Below are the records. Reproduce the line that contains "[176,85,230,96] movies ->" and every line after it to the end, exactly and alone.

Content revision data:
######

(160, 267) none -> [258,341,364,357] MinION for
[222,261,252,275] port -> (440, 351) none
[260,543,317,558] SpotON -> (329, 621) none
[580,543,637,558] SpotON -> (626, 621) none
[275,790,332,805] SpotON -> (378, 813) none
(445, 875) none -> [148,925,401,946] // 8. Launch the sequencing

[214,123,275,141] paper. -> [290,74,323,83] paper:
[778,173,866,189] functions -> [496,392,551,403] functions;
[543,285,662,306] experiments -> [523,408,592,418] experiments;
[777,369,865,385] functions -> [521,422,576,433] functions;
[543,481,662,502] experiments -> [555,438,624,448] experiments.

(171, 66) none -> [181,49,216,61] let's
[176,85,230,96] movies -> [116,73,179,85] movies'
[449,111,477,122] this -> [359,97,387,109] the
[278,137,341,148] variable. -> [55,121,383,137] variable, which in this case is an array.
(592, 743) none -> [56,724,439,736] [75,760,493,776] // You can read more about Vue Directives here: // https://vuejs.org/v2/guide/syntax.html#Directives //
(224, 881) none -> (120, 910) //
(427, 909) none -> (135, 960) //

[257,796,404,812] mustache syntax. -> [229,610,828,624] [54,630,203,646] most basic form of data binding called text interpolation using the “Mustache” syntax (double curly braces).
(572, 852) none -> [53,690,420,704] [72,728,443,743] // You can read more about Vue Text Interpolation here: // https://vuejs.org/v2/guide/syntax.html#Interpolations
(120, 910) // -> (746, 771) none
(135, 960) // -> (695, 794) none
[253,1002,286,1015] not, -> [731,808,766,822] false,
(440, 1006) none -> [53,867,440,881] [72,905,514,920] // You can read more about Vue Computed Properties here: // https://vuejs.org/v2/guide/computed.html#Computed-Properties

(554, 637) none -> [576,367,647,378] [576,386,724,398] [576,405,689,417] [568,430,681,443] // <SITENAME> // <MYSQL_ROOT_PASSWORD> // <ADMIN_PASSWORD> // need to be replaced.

######

Task solution:
[176,85,230,96] movies -> [116,73,179,85] movies'
[449,111,477,122] this -> [359,97,387,109] the
[278,137,341,148] variable. -> [55,121,383,137] variable, which in this case is an array.
(592, 743) none -> [56,724,439,736] [75,760,493,776] // You can read more about Vue Directives here: // https://vuejs.org/v2/guide/syntax.html#Directives //
(224, 881) none -> (120, 910) //
(427, 909) none -> (135, 960) //

[257,796,404,812] mustache syntax. -> [229,610,828,624] [54,630,203,646] most basic form of data binding called text interpolation using the “Mustache” syntax (double curly braces).
(572, 852) none -> [53,690,420,704] [72,728,443,743] // You can read more about Vue Text Interpolation here: // https://vuejs.org/v2/guide/syntax.html#Interpolations
(120, 910) // -> (746, 771) none
(135, 960) // -> (695, 794) none
[253,1002,286,1015] not, -> [731,808,766,822] false,
(440, 1006) none -> [53,867,440,881] [72,905,514,920] // You can read more about Vue Computed Properties here: // https://vuejs.org/v2/guide/computed.html#Computed-Properties

(554, 637) none -> [576,367,647,378] [576,386,724,398] [576,405,689,417] [568,430,681,443] // <SITENAME> // <MYSQL_ROOT_PASSWORD> // <ADMIN_PASSWORD> // need to be replaced.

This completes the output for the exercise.